• **What this task involves**:
Which of the lines below contain the string "absolute"? Pull each one out of the data.

(Web document revisions)

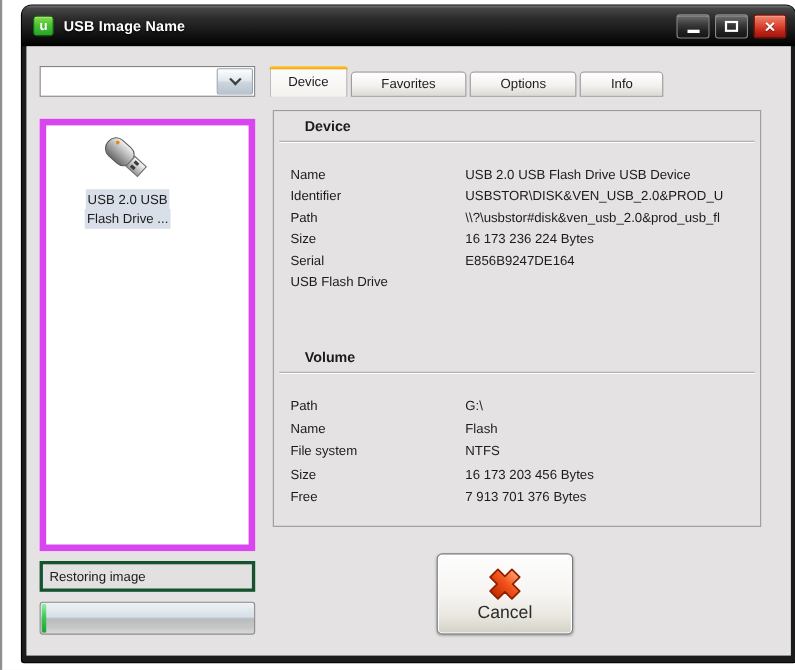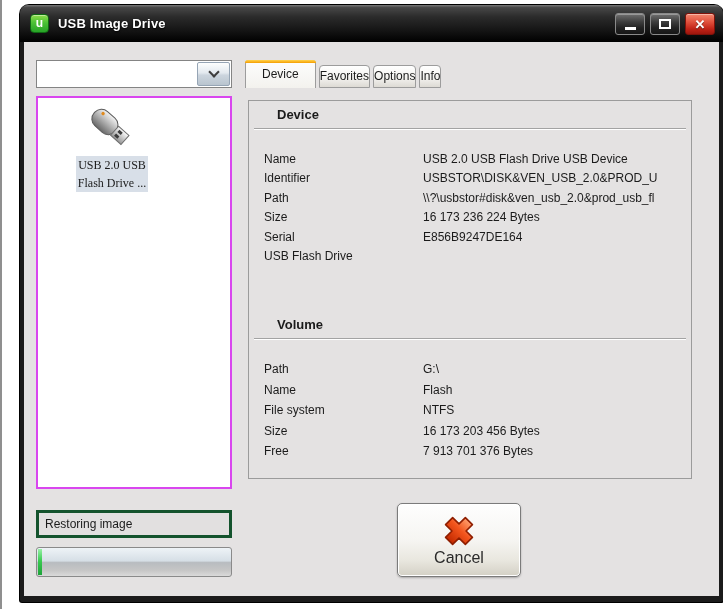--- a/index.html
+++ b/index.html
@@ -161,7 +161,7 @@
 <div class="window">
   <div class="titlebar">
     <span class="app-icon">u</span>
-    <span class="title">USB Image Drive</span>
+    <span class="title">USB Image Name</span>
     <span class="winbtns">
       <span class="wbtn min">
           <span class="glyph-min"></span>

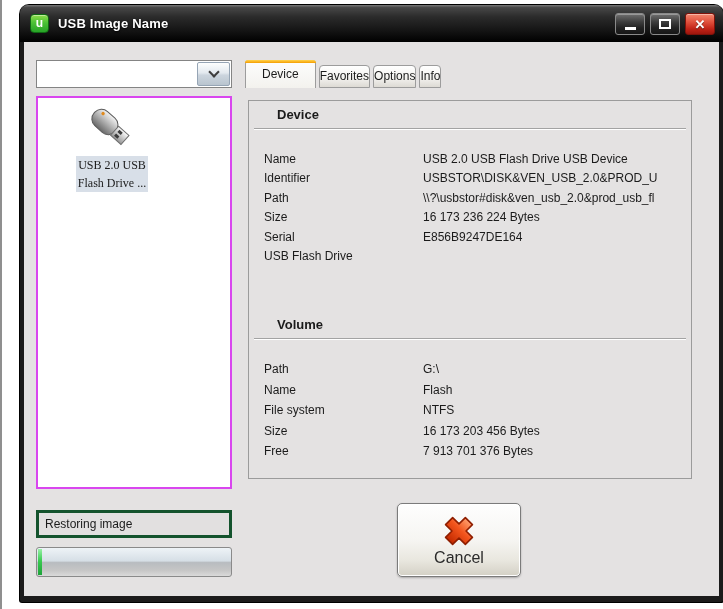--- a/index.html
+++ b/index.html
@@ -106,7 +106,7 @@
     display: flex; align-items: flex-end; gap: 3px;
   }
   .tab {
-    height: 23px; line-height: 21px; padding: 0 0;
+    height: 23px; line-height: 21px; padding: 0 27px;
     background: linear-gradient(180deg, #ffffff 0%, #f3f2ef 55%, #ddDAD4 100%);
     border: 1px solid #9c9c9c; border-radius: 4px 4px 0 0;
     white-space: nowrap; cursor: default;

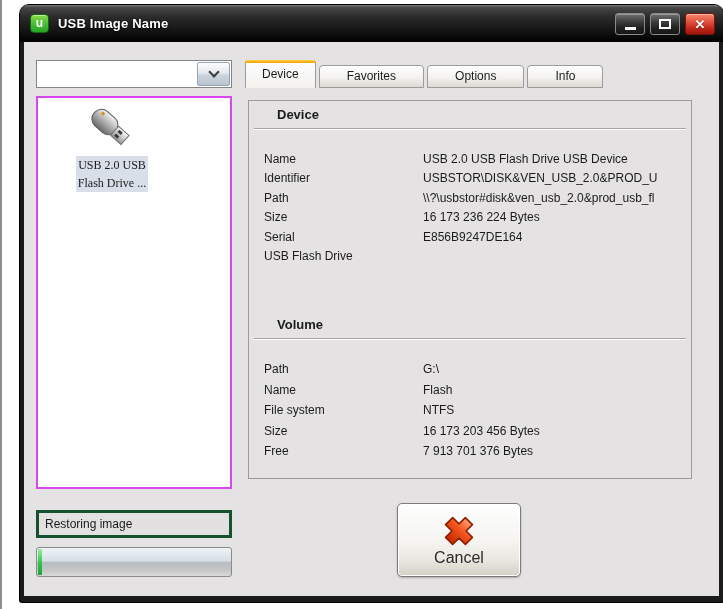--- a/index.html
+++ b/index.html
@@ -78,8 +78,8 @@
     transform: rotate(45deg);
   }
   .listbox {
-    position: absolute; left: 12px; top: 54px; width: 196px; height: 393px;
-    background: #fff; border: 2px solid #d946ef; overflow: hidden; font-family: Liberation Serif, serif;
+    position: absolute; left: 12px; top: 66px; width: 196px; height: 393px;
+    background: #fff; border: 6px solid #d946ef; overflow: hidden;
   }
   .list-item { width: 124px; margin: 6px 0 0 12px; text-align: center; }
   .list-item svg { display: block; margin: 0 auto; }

• **Output below**:
-    position: absolute; left: 12px; top: 54px; width: 196px; height: 393px;
+    position: absolute; left: 12px; top: 66px; width: 196px; height: 393px;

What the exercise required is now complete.